Fair Federated Learning with Biased Vision-Language Models

Huimin Zeng, Zhenrui Yue, Yang Zhang, Lanyu Shang, Dong Wang

Abstract

Existing literature that integrates CLIP into federated learning (FL) largely ignores the inherent group unfairness within CLIP and its ethical implications on FL applications. Furthermore, such CLIP bias may be amplified in FL, due to the unique issue of data heterogeneity across clients. However, in identity-sensitive FL applications, model fairness (i.e., group fairness) is imperative for model development. Therefore, this work explores a critical question ignored by the existing literature: how can we build a fair FL framework using biased pre-trained VLMs (e.g., CLIP)?
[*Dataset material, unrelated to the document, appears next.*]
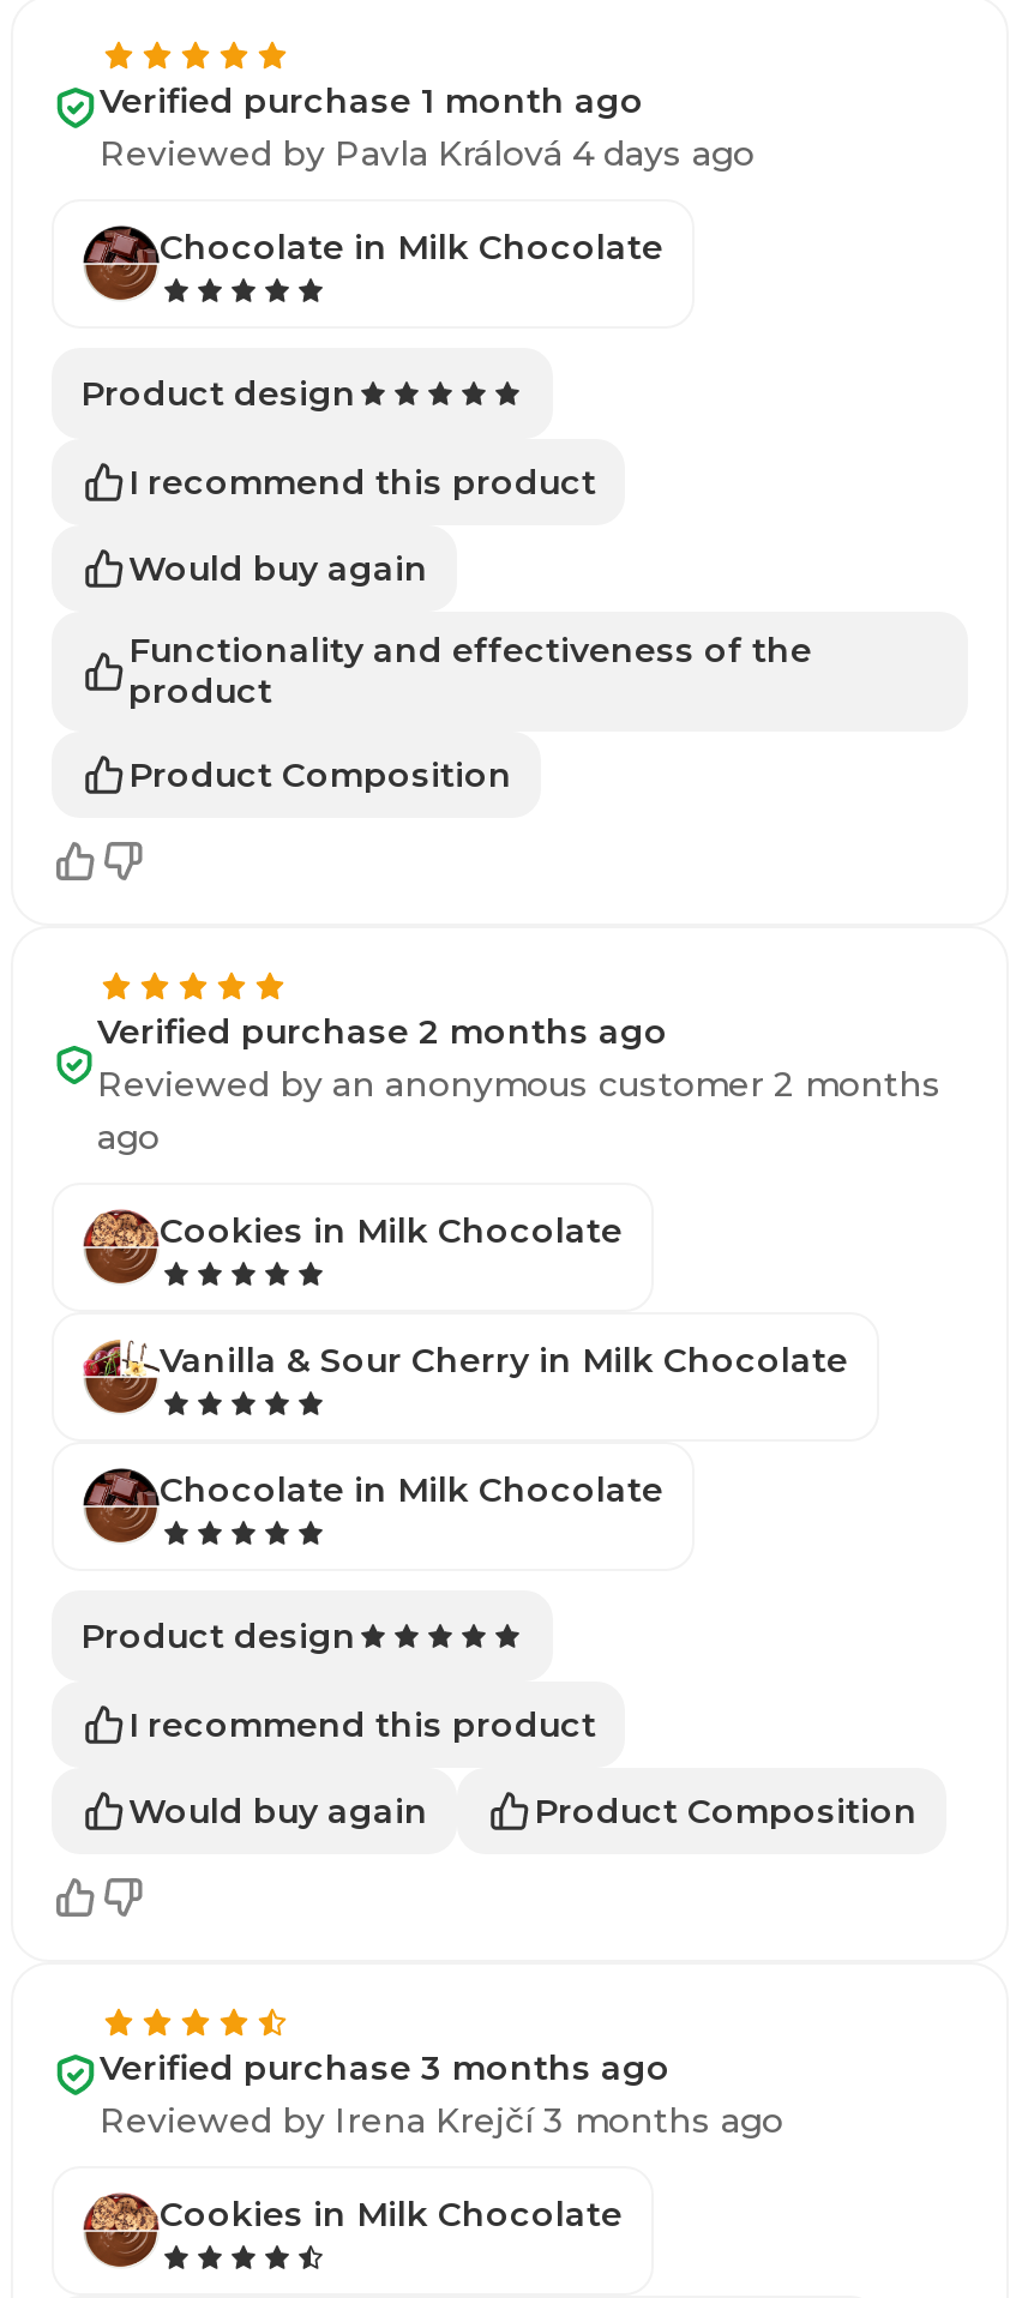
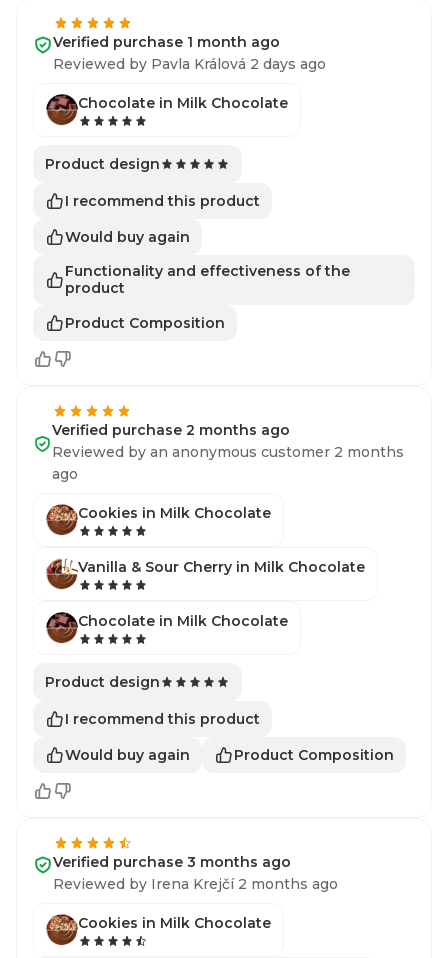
[100,132,755,175] Reviewed by Pavla Králová 4 days ago -> [53,55,326,73] Reviewed by Pavla Králová 2 days ago
[100,2099,783,2142] Reviewed by Irena Krejčí 3 months ago -> [53,875,338,893] Reviewed by Irena Krejčí 2 months ago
To address this problem, we propose a fairness-aware adaptation framework tailored for VLM (e.g., CLIP) in the context of FL, named Fair Federated Deep Visiual Prompting or FF-DVP. As implied by its name, FF-DVP trains a fair FL model with fairness-aware deep visual prompting (DVP). Moreover, FF-DVP incorporates modality-fused classification heads to learn client-specific knowledge and fairness constraints. These modules explicitly address a unique kind of bias in FL, namely the bias triggered by data heterogeneity. We show that FF-DVP can be readily extended to prevailing parameter-efficient fine-tuning methods (e.g., adapter or LoRA) for debiasing purposes. To the best of our knowledge, FF-DVP is the first to leverage biased VLMs for building fair FL frameworks. Extensive results on human face attribute recognition (FAR) applications suggest that FF-DVP effectively improves model fairness and training convergence, outperforming state-of-the-art baselines.